Abstract:
An apparatus for forming internal gear teeth at large workpieces at a gear shaper or gear shaping machine comprising a machine bed at which there are arranged a workpiece table for chucking a workpiece and an upright or stand. The workpiece table and the stand are rotatable, relative to one another, about the workpiece axis and radially feedable relative thereto. The stand has guide means along which there can be moved to-and-fro a plunger by means of a plunger drive. An auxiliary stand is rotatably and radially displaceable about the workpiece axis upon a bearing rim which is coaxially attached at the workpiece. The auxiliary stand has a guide arrangement along which there can be moved to-and-fro, in the tooth lengthwise direction of the internal teeth, an auxiliary plunger driven by the plunger by means of a bridge arrangement.

Description:
BACKGROUND OF THE INVENTION 
     The present invention relates to a new and improved construction of apparatus for forming internal teeth at large workpieces at a gear shaping machine or gear shaper. 

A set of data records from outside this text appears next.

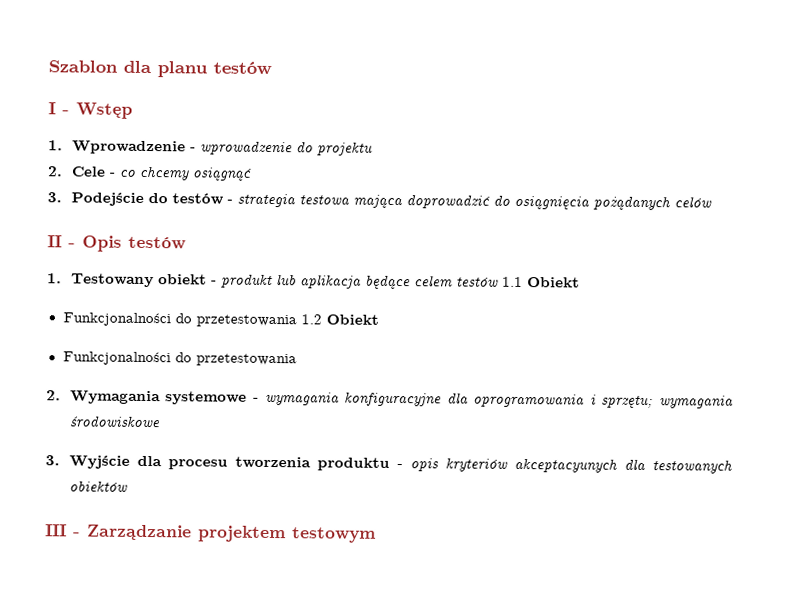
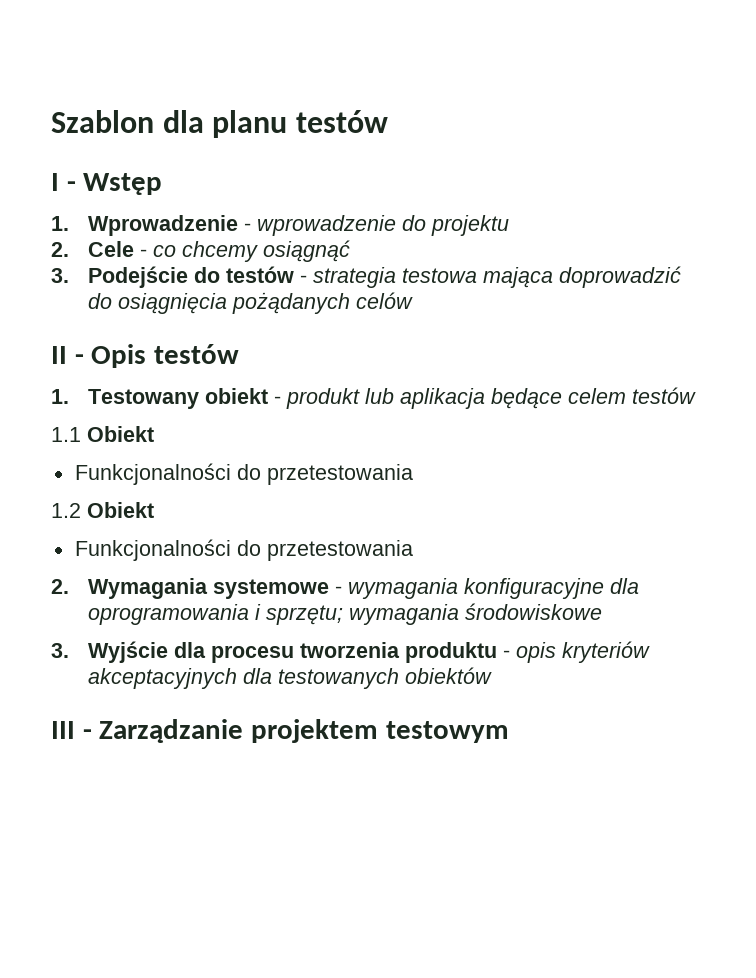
(499, 282) none -> (696, 395) //
(297, 321) none -> (413, 474) //
[513,457,618,473] akceptacyunych -> [87,668,237,689] akceptacyjnych

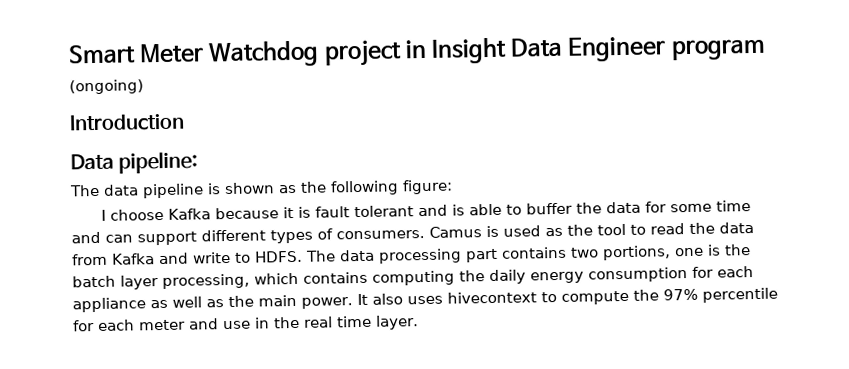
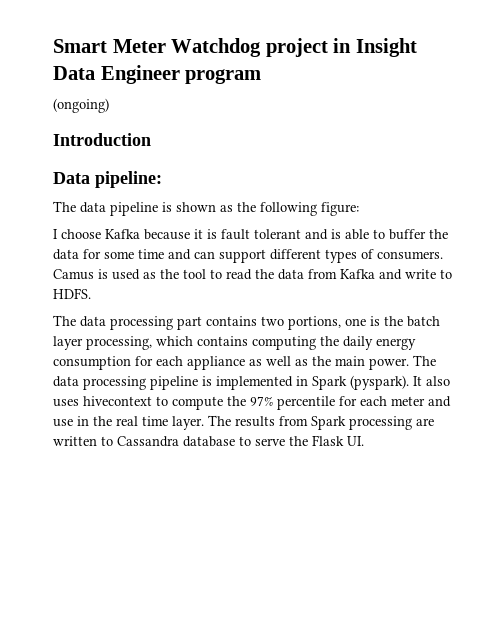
(303, 256) none -> (91, 293) //
(353, 303) none -> [413,355,436,366] [53,375,409,390] The data processing pipeline is implemented in Spark (pyspark).
(419, 322) none -> [208,415,434,430] [53,435,364,447] The results from Spark processing are written to Cassandra database to serve the Flask UI.

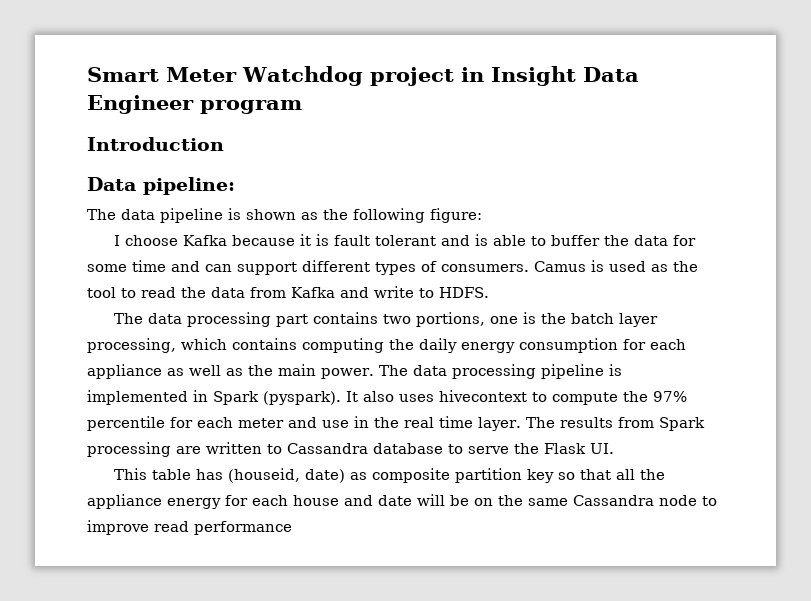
[53,98,109,113] // (ongoing) -> (302, 107) none
(364, 441) none -> [114,468,666,483] [87,494,717,509] [87,520,292,535] // This table has (houseid, date) as composite partition key so that all the appliance energy for each house and date will be on the same Cassandra node to improve read performance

     In its more specific aspects, the inventive apparatus for providing internal gear teeth at large workpieces at a gear shaping machine, comprises a machine bed upon which there are arranged a workpiece table for chucking or clamping a workpiece and an upright or stand. The workpiece table and stand are rotatable, relative to one another, about the workpiece axis and can be advanced or fed radially with respect thereto. The stand has guide means along which there can be moved to-and-fro a plunger by means of a plunger drive. 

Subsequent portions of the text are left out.